A crowd has gathered by now. Douglas is a shit and a bully, demi or otherwise, but nobody is rooting for Matt. Tony can see the spectators growing uneasy. Douglas stumbles backward and trips over a curb. He goes down hard on his back and winces as his tailbone hits asphalt. “Fuck.”

Then it was over.

Bloody and crying, Douglas reaches into his jeans and withdraws the forty dollars. Without a flicker of emotion, Matt reaches out and grabs it.

As the brothers leave, Douglas shouts, “Insane prick.”

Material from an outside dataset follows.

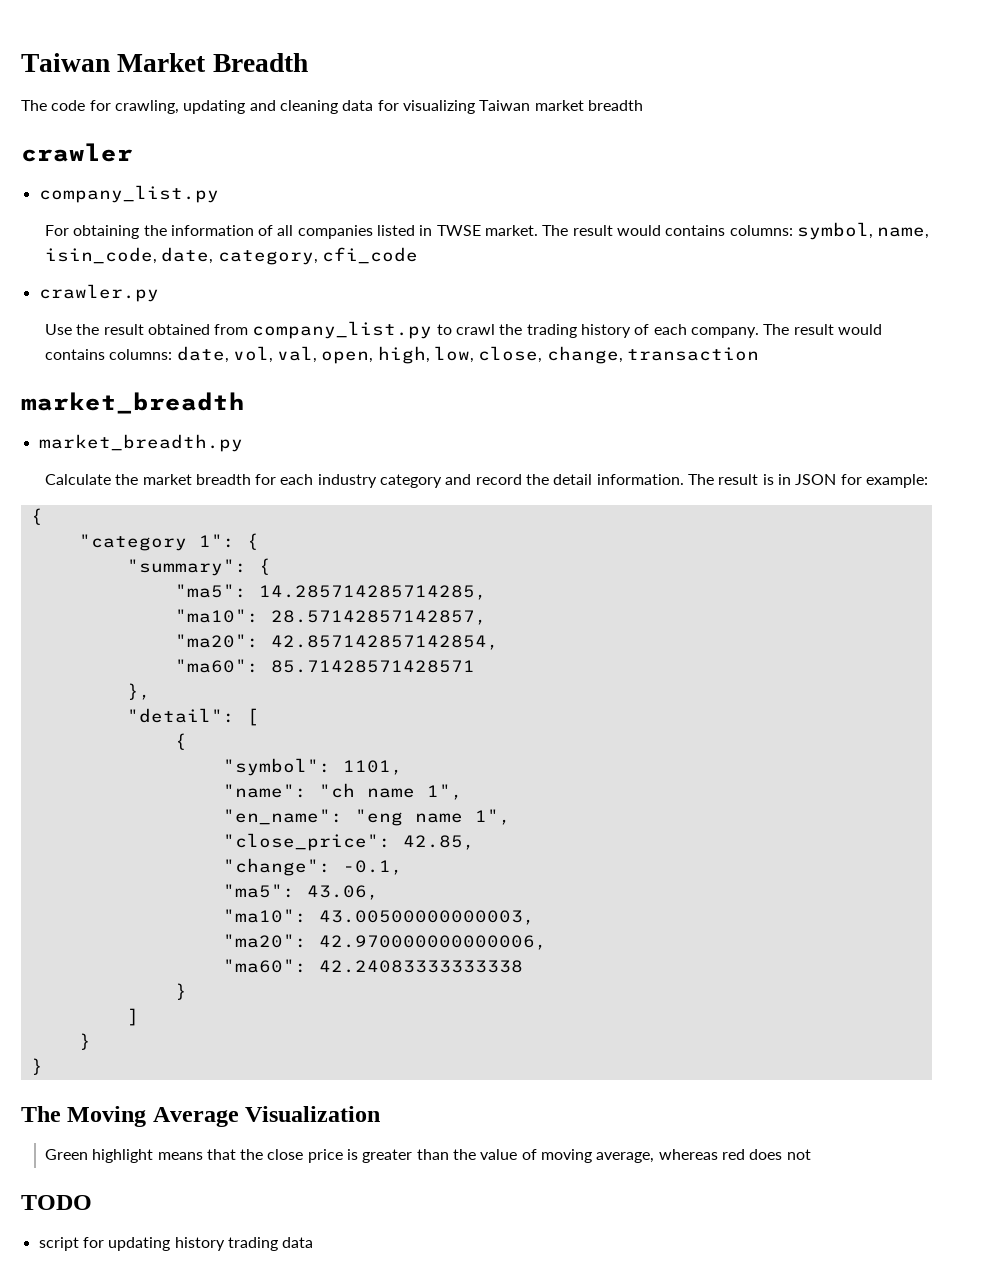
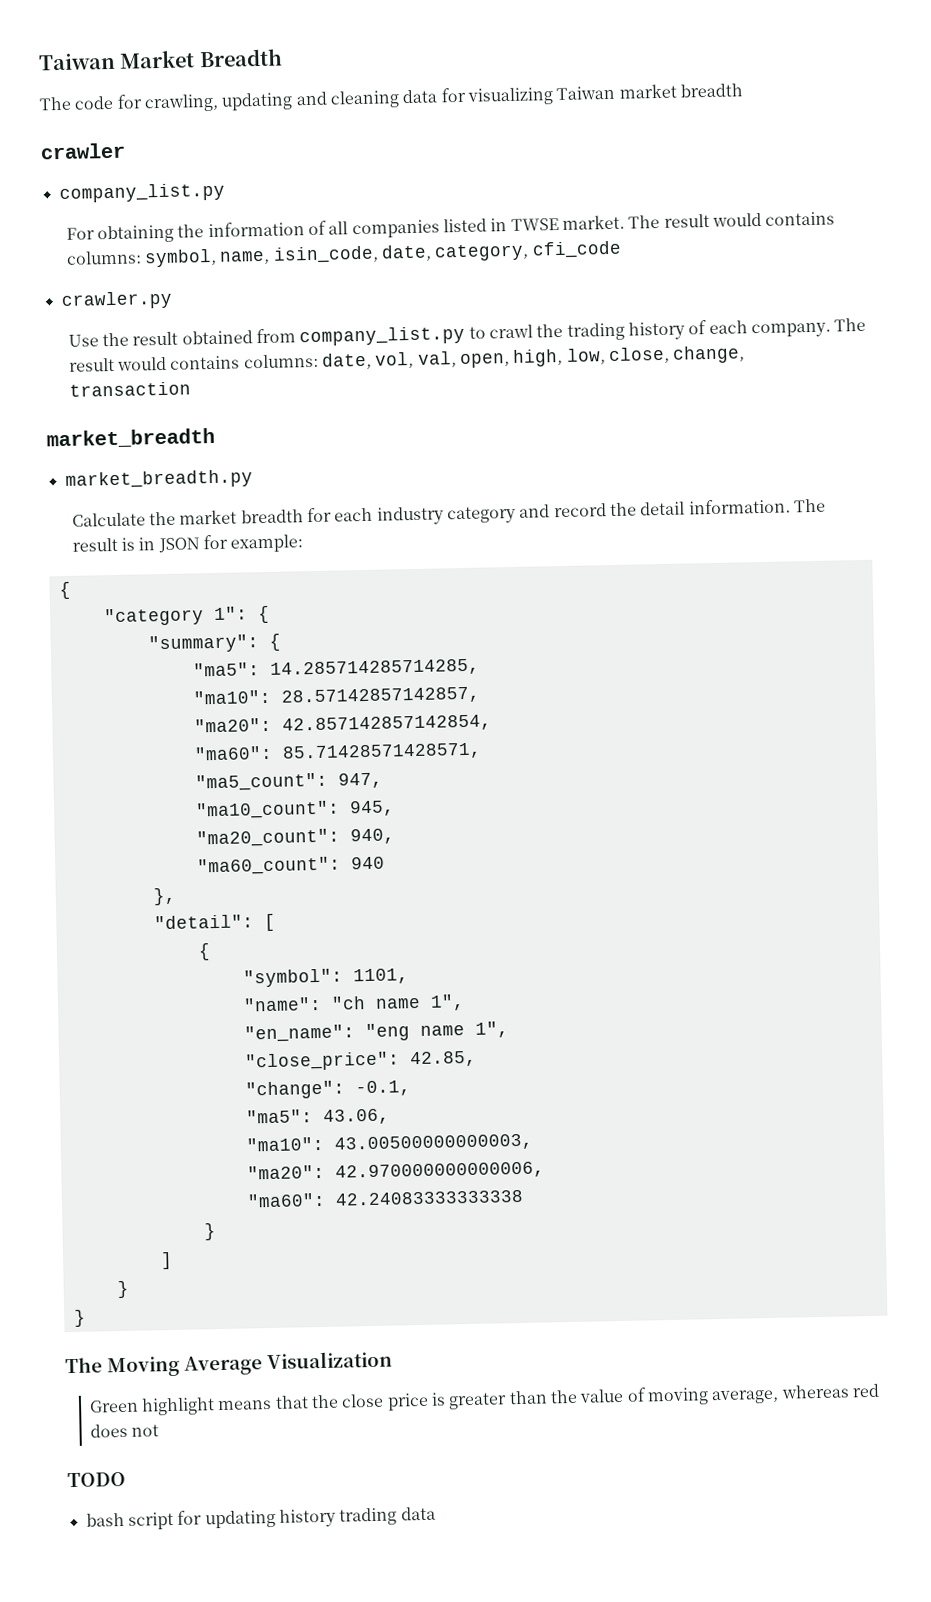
[270,660,475,673] 85.71428571428571 -> [281,742,482,762] [194,772,383,792] [194,800,395,820] [195,828,395,848] [196,856,385,876] 85.71428571428571, // "ma5_count": 947, // "ma10_count": 945, // "ma20_count": 940, // "ma60_count": 940
(92, 1202) none -> [85,1512,125,1527] bash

The boys walk past a foreign cars garage, a Burger King, a nail salon, a massage parlor — which is why the boys aren’t supposed to walk home this way and which is why they always do. The petite, sexy Vietnamese girl at the door looks at them sullenly.

As they near home, Matt seems to realize that his brother is staring at him.

“Yeah?”

In an unsteady voice, Tony asks, “What was that all about? Looked like you were going to kill him.”

Matt’s voice is a verbal shrug. “It was a bet. I won. He lost. End of story.”


Now, lying in the army hospital bed, giving an Oscar-level performance of a man asleep, Tony kept replaying the Douglas Incident.

Which defined his brother. Which nailed exactly who Matt Wright was.

Push, push, push... a junkie for risk. On the job. In his relationships.

And... with the gambling.

Night after night would find Matt in the casinos or at private poker tables. Sometimes winning big, sometimes losing as much as a month’s salary.

Was there a why? Did Matt have a motive for betraying the team?

Being a cop, Tony had become an expert in human nature. And he knew that there was nothing like the noxious cocktail of greed, addiction and desperation to turn good to bad, so bad you’d even sell your soul to the man who had killed your partner.